#### Task instructions:
The lines to repeat are those below from the one containing "CGC LILA Black" down to the one containing "total: 1979.92 -> 3921.37", both included; reproduce them exactly and nothing else.

#### Data supplied:

----

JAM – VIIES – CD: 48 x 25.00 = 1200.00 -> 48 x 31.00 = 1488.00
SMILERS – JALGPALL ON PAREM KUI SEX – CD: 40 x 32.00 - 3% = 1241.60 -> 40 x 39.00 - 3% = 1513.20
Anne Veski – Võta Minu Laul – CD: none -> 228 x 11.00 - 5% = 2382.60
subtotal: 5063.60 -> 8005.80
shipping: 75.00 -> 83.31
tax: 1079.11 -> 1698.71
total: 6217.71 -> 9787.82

----

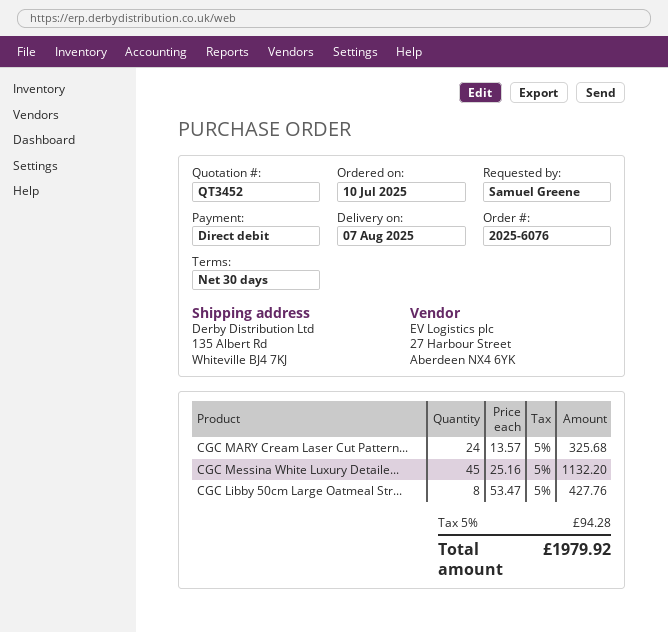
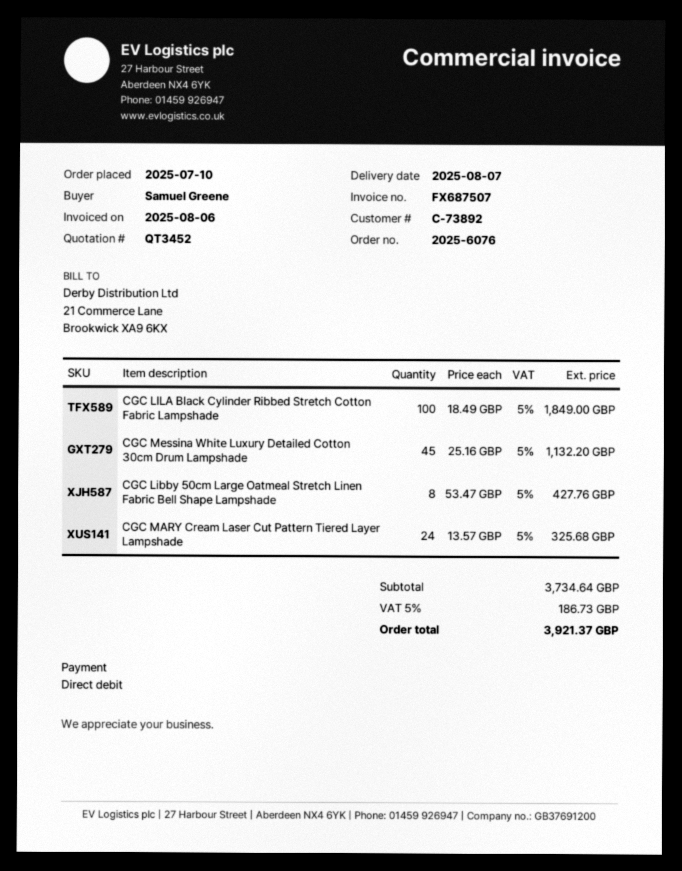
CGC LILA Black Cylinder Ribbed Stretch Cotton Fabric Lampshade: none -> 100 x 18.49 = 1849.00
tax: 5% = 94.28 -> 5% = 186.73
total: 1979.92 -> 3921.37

----

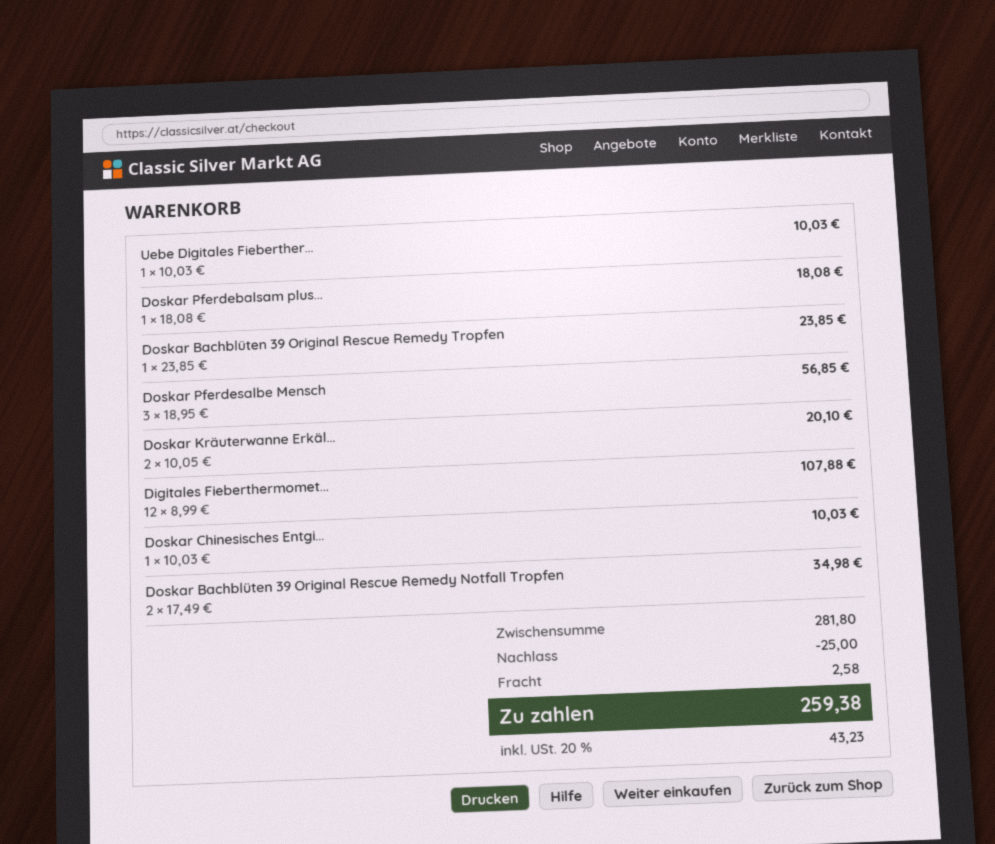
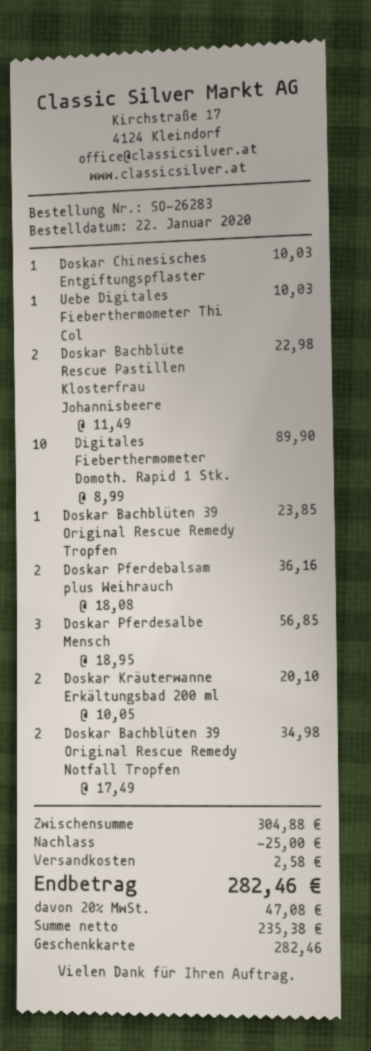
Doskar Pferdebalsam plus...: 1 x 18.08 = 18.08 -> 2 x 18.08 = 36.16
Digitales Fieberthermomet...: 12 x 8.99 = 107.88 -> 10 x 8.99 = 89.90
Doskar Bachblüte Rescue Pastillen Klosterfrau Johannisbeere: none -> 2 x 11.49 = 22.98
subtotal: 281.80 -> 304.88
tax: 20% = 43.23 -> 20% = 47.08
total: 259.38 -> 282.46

----

#### Exercise result:
CGC LILA Black Cylinder Ribbed Stretch Cotton Fabric Lampshade: none -> 100 x 18.49 = 1849.00
tax: 5% = 94.28 -> 5% = 186.73
total: 1979.92 -> 3921.37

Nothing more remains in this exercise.